- [The problem]
Word for word, write out all of the data below.

Web page revision data
BEGIN

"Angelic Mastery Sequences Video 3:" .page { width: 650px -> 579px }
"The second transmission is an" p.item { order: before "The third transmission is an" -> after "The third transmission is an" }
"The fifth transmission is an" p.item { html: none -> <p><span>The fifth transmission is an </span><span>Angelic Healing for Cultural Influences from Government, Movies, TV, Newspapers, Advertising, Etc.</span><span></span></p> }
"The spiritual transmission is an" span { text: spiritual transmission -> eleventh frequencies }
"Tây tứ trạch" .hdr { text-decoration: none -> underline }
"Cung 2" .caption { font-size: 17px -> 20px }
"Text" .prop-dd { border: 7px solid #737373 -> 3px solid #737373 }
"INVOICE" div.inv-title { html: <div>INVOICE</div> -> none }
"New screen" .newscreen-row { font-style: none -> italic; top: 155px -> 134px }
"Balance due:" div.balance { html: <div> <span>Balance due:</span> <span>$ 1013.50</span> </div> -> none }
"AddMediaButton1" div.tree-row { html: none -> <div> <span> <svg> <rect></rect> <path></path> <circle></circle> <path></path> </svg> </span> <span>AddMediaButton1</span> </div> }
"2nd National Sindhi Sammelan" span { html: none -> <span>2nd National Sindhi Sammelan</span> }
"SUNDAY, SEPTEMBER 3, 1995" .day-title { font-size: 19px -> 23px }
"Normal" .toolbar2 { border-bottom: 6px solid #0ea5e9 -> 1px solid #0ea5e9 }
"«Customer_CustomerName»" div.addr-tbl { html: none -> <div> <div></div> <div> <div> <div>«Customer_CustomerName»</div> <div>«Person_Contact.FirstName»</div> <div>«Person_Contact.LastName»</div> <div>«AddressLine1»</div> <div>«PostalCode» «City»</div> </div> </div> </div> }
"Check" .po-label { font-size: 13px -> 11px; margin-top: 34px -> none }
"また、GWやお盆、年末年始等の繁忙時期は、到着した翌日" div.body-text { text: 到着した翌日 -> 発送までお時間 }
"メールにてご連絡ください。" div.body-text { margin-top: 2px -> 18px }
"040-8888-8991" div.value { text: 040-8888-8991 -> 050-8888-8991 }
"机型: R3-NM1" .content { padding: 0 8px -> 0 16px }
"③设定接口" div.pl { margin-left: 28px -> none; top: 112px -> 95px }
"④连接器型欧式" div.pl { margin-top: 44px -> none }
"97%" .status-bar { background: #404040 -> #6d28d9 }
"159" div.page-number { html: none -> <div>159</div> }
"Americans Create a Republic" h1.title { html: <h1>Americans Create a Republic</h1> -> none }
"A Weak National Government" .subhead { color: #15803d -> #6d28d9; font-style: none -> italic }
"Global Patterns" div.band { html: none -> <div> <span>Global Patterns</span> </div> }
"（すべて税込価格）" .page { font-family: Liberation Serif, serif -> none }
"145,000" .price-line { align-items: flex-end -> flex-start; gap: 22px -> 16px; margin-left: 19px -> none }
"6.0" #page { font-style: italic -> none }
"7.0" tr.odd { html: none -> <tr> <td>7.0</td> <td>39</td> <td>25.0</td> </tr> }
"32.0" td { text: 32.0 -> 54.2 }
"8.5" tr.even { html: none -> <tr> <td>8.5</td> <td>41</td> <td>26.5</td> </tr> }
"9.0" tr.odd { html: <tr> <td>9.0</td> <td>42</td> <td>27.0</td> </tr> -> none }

END

- [Solution]
"Angelic Mastery Sequences Video 3:" .page { width: 650px -> 579px }
"The second transmission is an" p.item { order: before "The third transmission is an" -> after "The third transmission is an" }
"The fifth transmission is an" p.item { html: none -> <p><span>The fifth transmission is an </span><span>Angelic Healing for Cultural Influences from Government, Movies, TV, Newspapers, Advertising, Etc.</span><span></span></p> }
"The spiritual transmission is an" span { text: spiritual transmission -> eleventh frequencies }
"Tây tứ trạch" .hdr { text-decoration: none -> underline }
"Cung 2" .caption { font-size: 17px -> 20px }
"Text" .prop-dd { border: 7px solid #737373 -> 3px solid #737373 }
"INVOICE" div.inv-title { html: <div>INVOICE</div> -> none }
"New screen" .newscreen-row { font-style: none -> italic; top: 155px -> 134px }
"Balance due:" div.balance { html: <div> <span>Balance due:</span> <span>$ 1013.50</span> </div> -> none }
"AddMediaButton1" div.tree-row { html: none -> <div> <span> <svg> <rect></rect> <path></path> <circle></circle> <path></path> </svg> </span> <span>AddMediaButton1</span> </div> }
"2nd National Sindhi Sammelan" span { html: none -> <span>2nd National Sindhi Sammelan</span> }
"SUNDAY, SEPTEMBER 3, 1995" .day-title { font-size: 19px -> 23px }
"Normal" .toolbar2 { border-bottom: 6px solid #0ea5e9 -> 1px solid #0ea5e9 }
"«Customer_CustomerName»" div.addr-tbl { html: none -> <div> <div></div> <div> <div> <div>«Customer_CustomerName»</div> <div>«Person_Contact.FirstName»</div> <div>«Person_Contact.LastName»</div> <div>«AddressLine1»</div> <div>«PostalCode» «City»</div> </div> </div> </div> }
"Check" .po-label { font-size: 13px -> 11px; margin-top: 34px -> none }
"また、GWやお盆、年末年始等の繁忙時期は、到着した翌日" div.body-text { text: 到着した翌日 -> 発送までお時間 }
"メールにてご連絡ください。" div.body-text { margin-top: 2px -> 18px }
"040-8888-8991" div.value { text: 040-8888-8991 -> 050-8888-8991 }
"机型: R3-NM1" .content { padding: 0 8px -> 0 16px }
"③设定接口" div.pl { margin-left: 28px -> none; top: 112px -> 95px }
"④连接器型欧式" div.pl { margin-top: 44px -> none }
"97%" .status-bar { background: #404040 -> #6d28d9 }
"159" div.page-number { html: none -> <div>159</div> }
"Americans Create a Republic" h1.title { html: <h1>Americans Create a Republic</h1> -> none }
"A Weak National Government" .subhead { color: #15803d -> #6d28d9; font-style: none -> italic }
"Global Patterns" div.band { html: none -> <div> <span>Global Patterns</span> </div> }
"（すべて税込価格）" .page { font-family: Liberation Serif, serif -> none }
"145,000" .price-line { align-items: flex-end -> flex-start; gap: 22px -> 16px; margin-left: 19px -> none }
"6.0" #page { font-style: italic -> none }
"7.0" tr.odd { html: none -> <tr> <td>7.0</td> <td>39</td> <td>25.0</td> </tr> }
"32.0" td { text: 32.0 -> 54.2 }
"8.5" tr.even { html: none -> <tr> <td>8.5</td> <td>41</td> <td>26.5</td> </tr> }
"9.0" tr.odd { html: <tr> <td>9.0</td> <td>42</td> <td>27.0</td> </tr> -> none }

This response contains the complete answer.